Publiziert am: 22.11.2019

Zeitzeugen mit Potenzial

SCHWEIZER BRIEFMARKENHÄNDLER – Der Verband steht im digitalen Zeitalter vor grossen Herausforderungen, die er aber als Chance clever nutzt. So sind die Mitglieder auf den sozialen Plattformen bestens vernetzt. Das Gewerbe der Philatelie passt sich dem Wandel an und sucht neue Nischen.

Vorbei ist die Zeit, als noch während der Schulpausen auf den Schulhöfen fleissig Briefmarken getauscht wurden. Immer wieder wurde das Briefmarkensammeln totgesagt, aber Totgesagte leben bekanntlich länger. Briefmarken werden heute immer noch fleissig gesammelt und gehandelt. Immer wieder sind da neue Sammlerinnen und Sammler, welche dieser Leidenschaft verfallen. Grosse und bedeutende Exponate werden zusammengetragen.
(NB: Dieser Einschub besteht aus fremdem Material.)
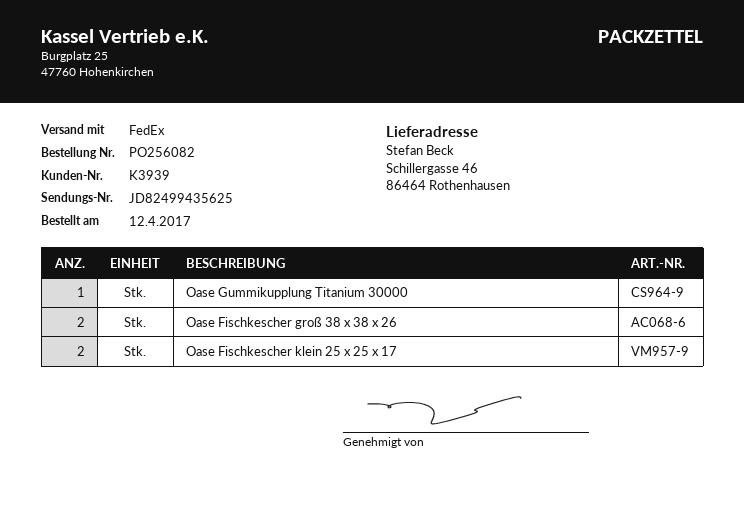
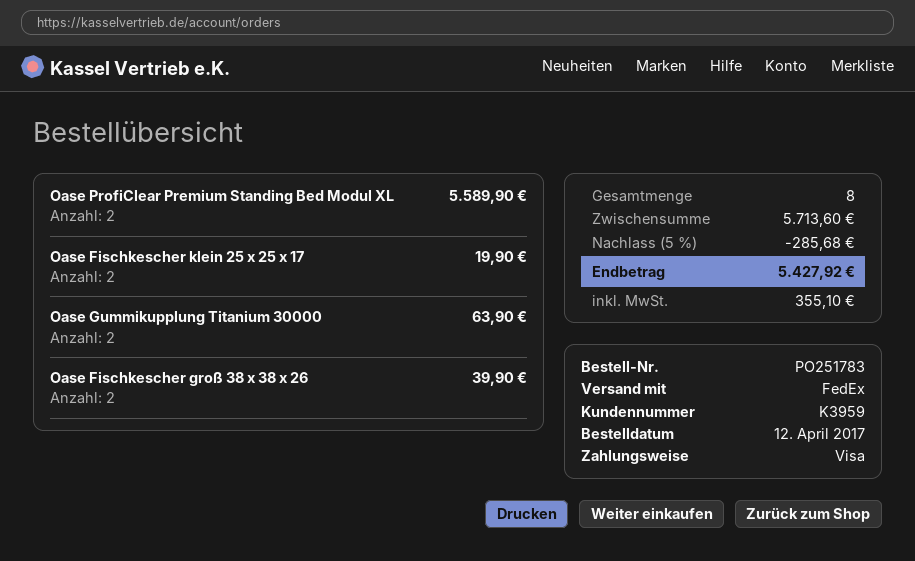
order number: PO256082 -> PO251783
customer number: K3939 -> K3959
Oase Gummikupplung Titanium 30000: 1 -> 2
Oase ProfiClear Premium Standing Bed Modul XL: none -> 2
Es werden Studien verfasst, und es wird publiziert. Briefmarkenausstellungen finden grosse Beachtung. Hier kämpfen Philatelisten um Medaillen wie an einer Olympiade. «Das Briefmarkensammeln ist auch heute noch eine beglückende und faszinierende Freizeitbeschäftigung. Wir hatten seit der Gründung vor über 100 Jahren noch nie so viele Mitglieder», freut sich Jean-Paul Bach, Präsident des Schweizer Briefmarken-Händler-Verbands (SBHV). Dies führt er auf das breitgefächerte Angebot des Verbands zurück. Die Mitglieder können beispielsweise bei der Preispo­litik mitreden oder werden zu Briefmarkenausstellungen eingeladen.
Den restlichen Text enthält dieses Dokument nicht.